Magdalena Ulceluse – How the Romanian diaspora helped put a new far-right party on the political map

At Romania’s parliamentary elections on 6 December, a new far-right party, the Alliance for the Unity of Romanians (AUR), secured a major surprise by winning around 9% of the vote. Magdalena Ulceluse explains why diaspora voters were key to the party’s success.

Magdalena Ulceluse is a Postdoctoral Researcher at the University of Groningen, currently on a research visit at the Max Planck Institute for the Study of Ethnic and Religious Diversity.

Cross-posted from LSE-Europp

Palace of the Parliament in Bucharest, Credit: Dennis Jarvis (CC BY-SA 2.0)

On 6 December, the Romanian people were asked to elect a new parliament. The polling projected only a slight change to the balance of power. As always, it was expected that the country’s mainstream parties would account for most of the vote, with each serving their usual voter bases and clientele.

But this parliamentary election was to prove to be different in one crucial respect. A new far-right player – the Alliance for the Unity of Romanians (AUR) – emerged from nowhere, receiving 9% of the vote. This in itself may not be surprising: in the past decade, we have seen far-right parties emerge and gain support all over Europe. What is surprising is that the Romanian diaspora, who in 2018 returned to Romania to protest against a corrupt government and who have traditionally voted for liberal parties, overwhelmingly supported the new party.

Some 265,490 Romanians abroad voted in the 2020 elections, most of them in France, Germany, Italy, Moldova, Spain and the UK. The AUR, which was only established in December 2019, came first in Cyprus and Italy, with 38% and 36% of the vote, and second in France, Germany and Spain, with 26%, 33% and 27% of the vote, respectively. Overall, one in four Romanians abroad voted for the AUR, which is now the fourth largest party in the parliament. How did this happen? The short answer is that the AUR was the only party that talked about the diaspora’s worth. The long answer is a bit more complicated.

The plight of Romanian emigrants at home and abroad

The party’s main focus was not on IT specialists, intra-company transferees or educated Romanians who have emigrated for better career opportunities or better lifestyles elsewhere in the EU. Rather, the AUR spoke to those pushed into emigration by poverty, low salaries and a lack of job opportunities: those who, during the pandemic, could not afford to stay at home and instead risked getting infected in the fields and factories of western Europe. These Romanians have been made to feel worthless both at home and abroad.

Many have faced appalling living and working conditions, lower salaries and systematic institutional and individual discrimination following their emigration. These conditions were brought into relief by the pandemic, when essential workers in sectors like food production were effectively treated as second class citizens. Meanwhile at home, emigrants have been derogatorily labelled ‘capsunari’ (strawberry pickers), traitors or slaves, with some being ridiculed for building houses that lie uninhabited, or blamed for leaving their children and the elderly behind.

At the beginning of the pandemic, in light of the return of 1.3 million Romanians who had been laid off, Facebook was flooded with hateful comments reprimanding emigrants for returning and accusing them of ‘bringing the virus to our country’. This knee-jerk reaction only served to tear open the crack that has been slowly growing between emigrants and those who remain in Romania.

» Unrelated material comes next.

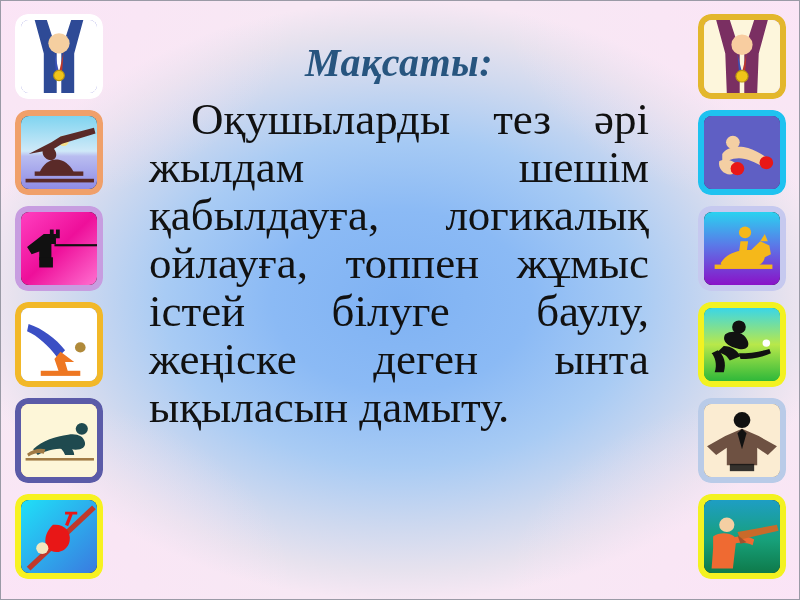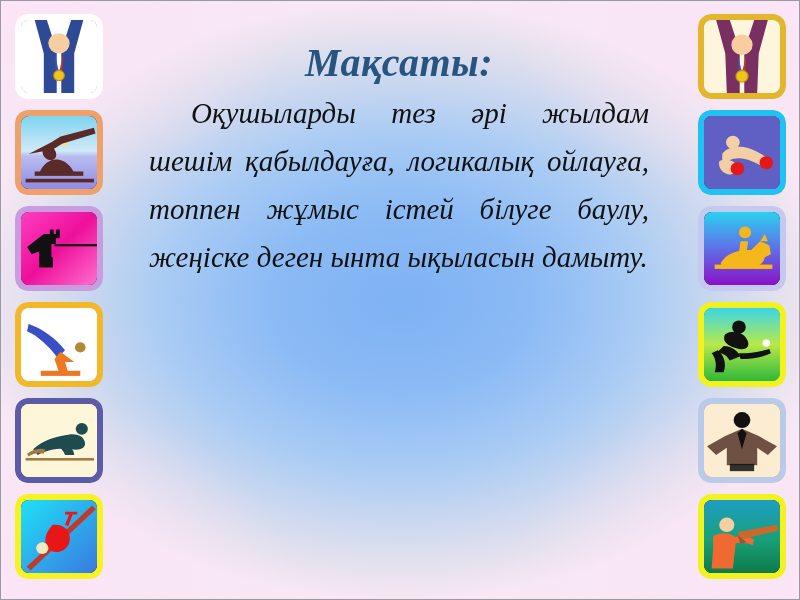"Мақсаты:" #slide-title { margin: 0 0 4px 0 -> 0 0 10px 0 }
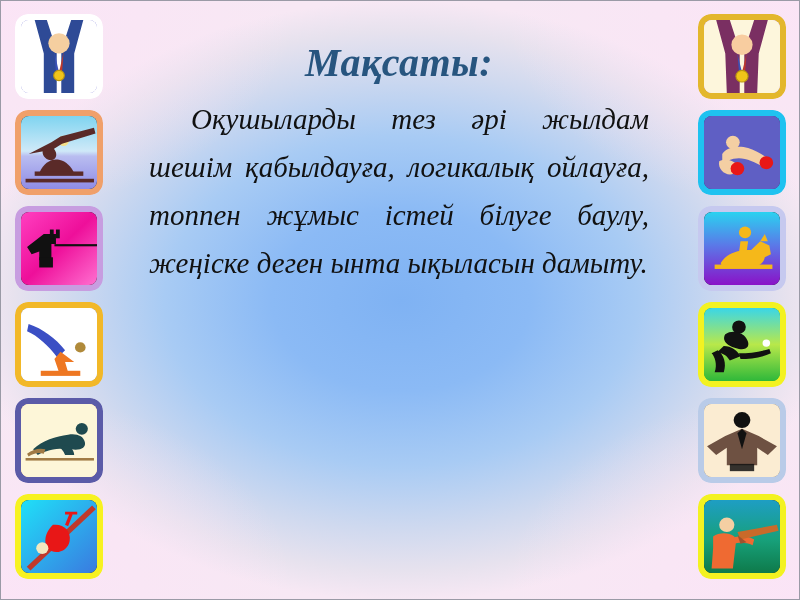"Оқушыларды тез әрі жылдам шешім" #slide-body { font-size: 29px -> 45px; font-style: italic -> none }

The Romanian government, which has long had an ambivalent attitude towards emigration, was also perceived as lacking respect for emigrants during the pandemic. Romania’s President, Klaus Iohannis, urged emigrants to avoid returning during the outbreak. Yet despite the closure of borders being cited as a reason not to help Romanians stranded in countries like Austria, the government simultaneously facilitated the emigration of tens of thousands of Romanians to countries like Germany or the Netherlands, which urgently needed agricultural labourers.

The ‘diaspora party’

In this context, it should not come as a surprise that the AUR’s message resonated with large segments of the diaspora. Dubbed the ‘first diaspora party’, the AUR was the only party to explicitly address the Romanian emigrant population abroad during these elections, and the first one to do so in a long time. The party campaigned on a message of uniting “Romanians, wherever they are… for our very existence as a nation”, stating that “we cannot and should not talk about the country and the diaspora”, meaning that the country and the diaspora should be viewed as one and the same. This message of inclusiveness could not have been more timely.

The party decried emigrants’ loss of dignity abroad and argued for the need to find ways to bring them back. It catered to those emigrants who feel disenfranchised, who want to be represented, who want the government to know about their conditions and most importantly, want the government to protect them abroad. Its leader proclaimed itself ‘against the system’, namely the system that has not offered enough opportunities in the country and facilitated the departure of millions of Romanians.

Ultimately, the AUR managed to capitalise on the increasing social tensions that now exist in Romania between emigrants and those staying behind. Its message resonated deeply with those in the diaspora who feel rejected both at home and abroad, yet still consider themselves very much a part of Romania.